Three logistic regression models were estimated: crude, adjusted, and a weighted marginal structural model (MSM). The marginal structural model was used to estimate the joint effects of AUD and SUD on self-reported STI in the past 3 months. We accounted for the impact of potential informative censoring occurring when participants were lost-to-follow-up due to reasons related to the study using inverse probability of censoring weighting methods.49 Censoring and probability weights were constructed using both baseline fixed characteristics (age, years of education, and sex work venue) and time-varying covariates (AUD, SUD, condom use with paying partners, positive PSA test result, psychological distress, income, required drinking alcohol in the workplace, ATS use with sex partners, number of sex partners, food insecurity, housing instability, and violence victimization). All visits were included and current and lagged values of each factor were used to construct weights. Censoring and probability weights were constructed separately for each outcome (AUD and SUD), and then multiplied together to create a joint weight using a two-step process.50 Weights were stabilized to reduce the range of values and were centered around 1.3.

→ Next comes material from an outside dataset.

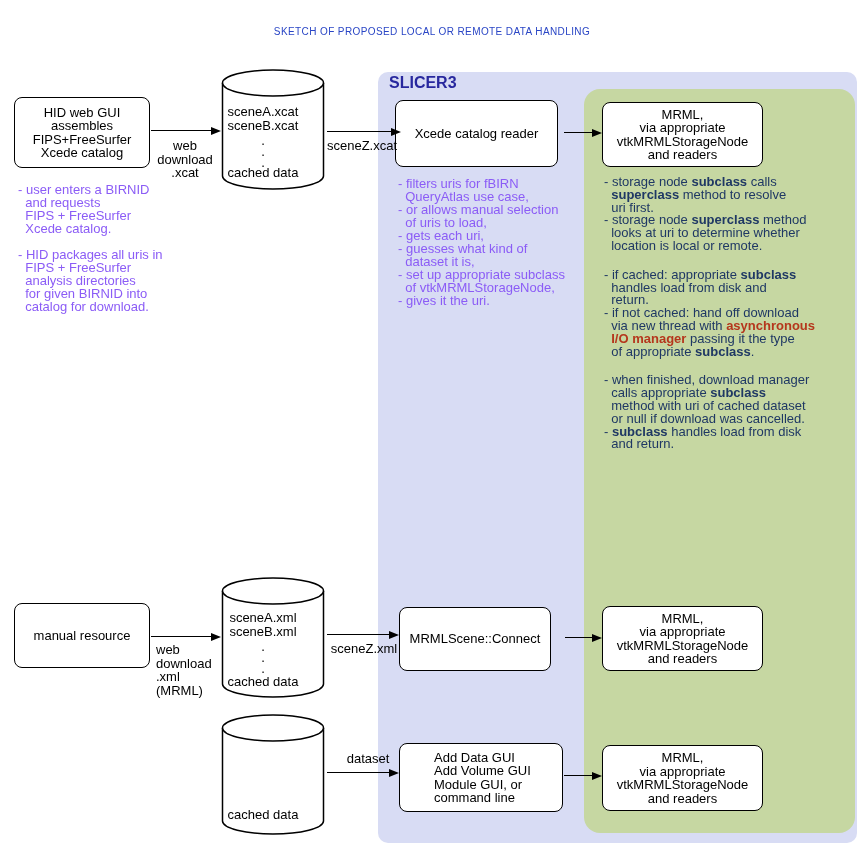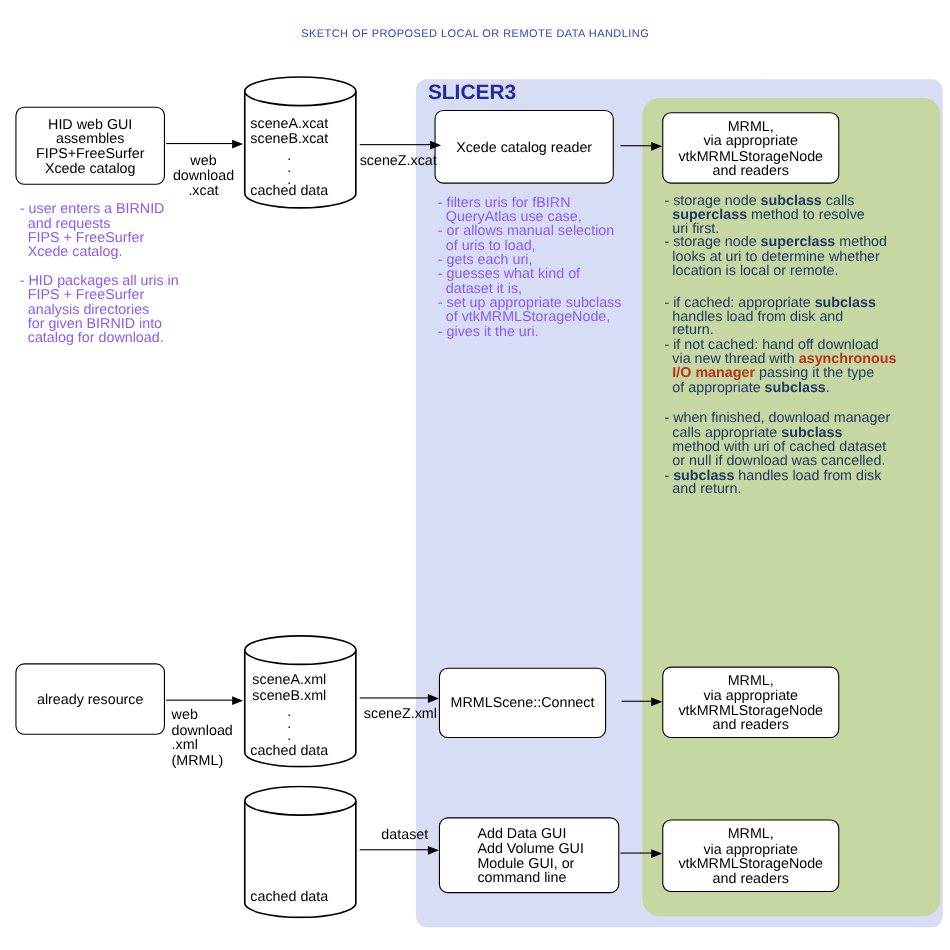"SLICER3" .slicer3-label { font-size: 19px -> 16px }
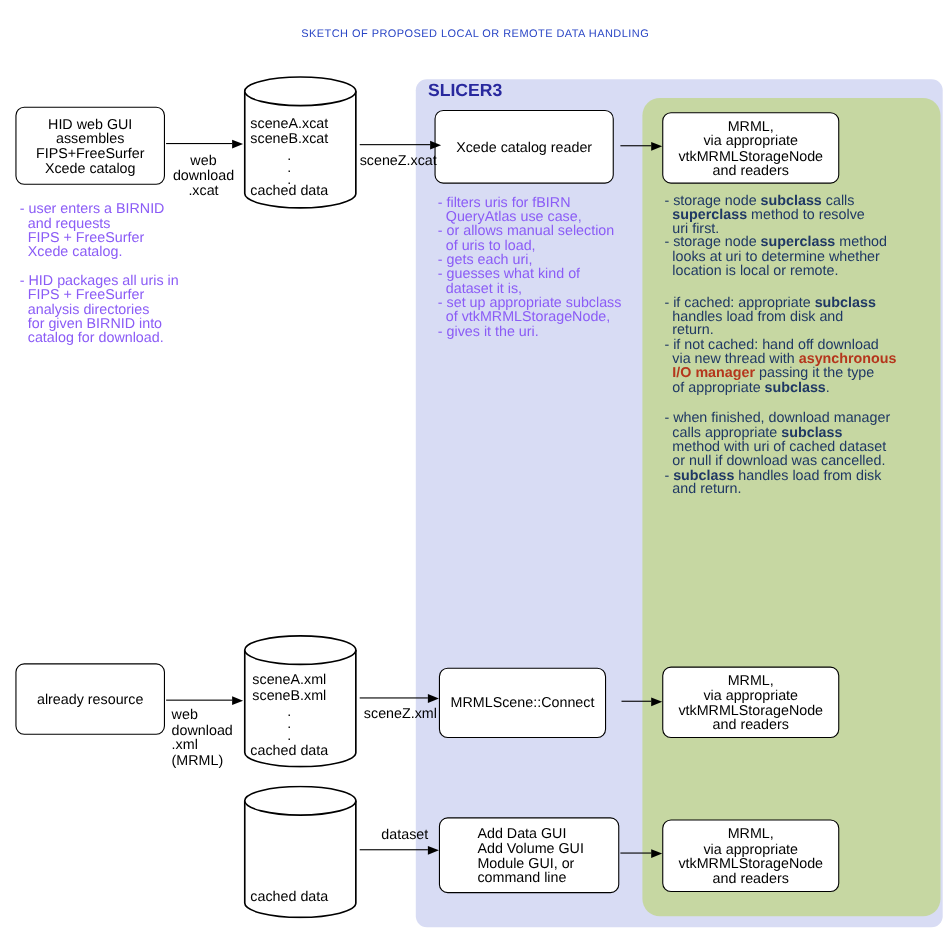"already resource" div.box { text: already -> manual }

All models accounted for clustering by province and adjusted for intervention participation. The crude model estimated the association between AUD and SUD and self-reported STI in the past 3 months. The adjusted model accounted for baseline condom use with paying partners, psychological distress, age, sex work venue, income, food insecurity, housing instability, number of sex partners, drug use with sex partners, work place drinking, PSA test results, recent sexual or physical violence victimization, and months followed in the study. Multivariable models excluded observations without complete case information. Missing data were relatively rare (<1%) on STI reports, baseline condom use with paying partners, housing instability, drug use with sex partners, and PSA test results. Complete case data were available for AUD, SUD, psychological distress, age, sex work venue, income, food insecurity, number of sex partners, and recent sexual or physical violence victimization. All analyses were conducted in Stata version 15, College Station, TX.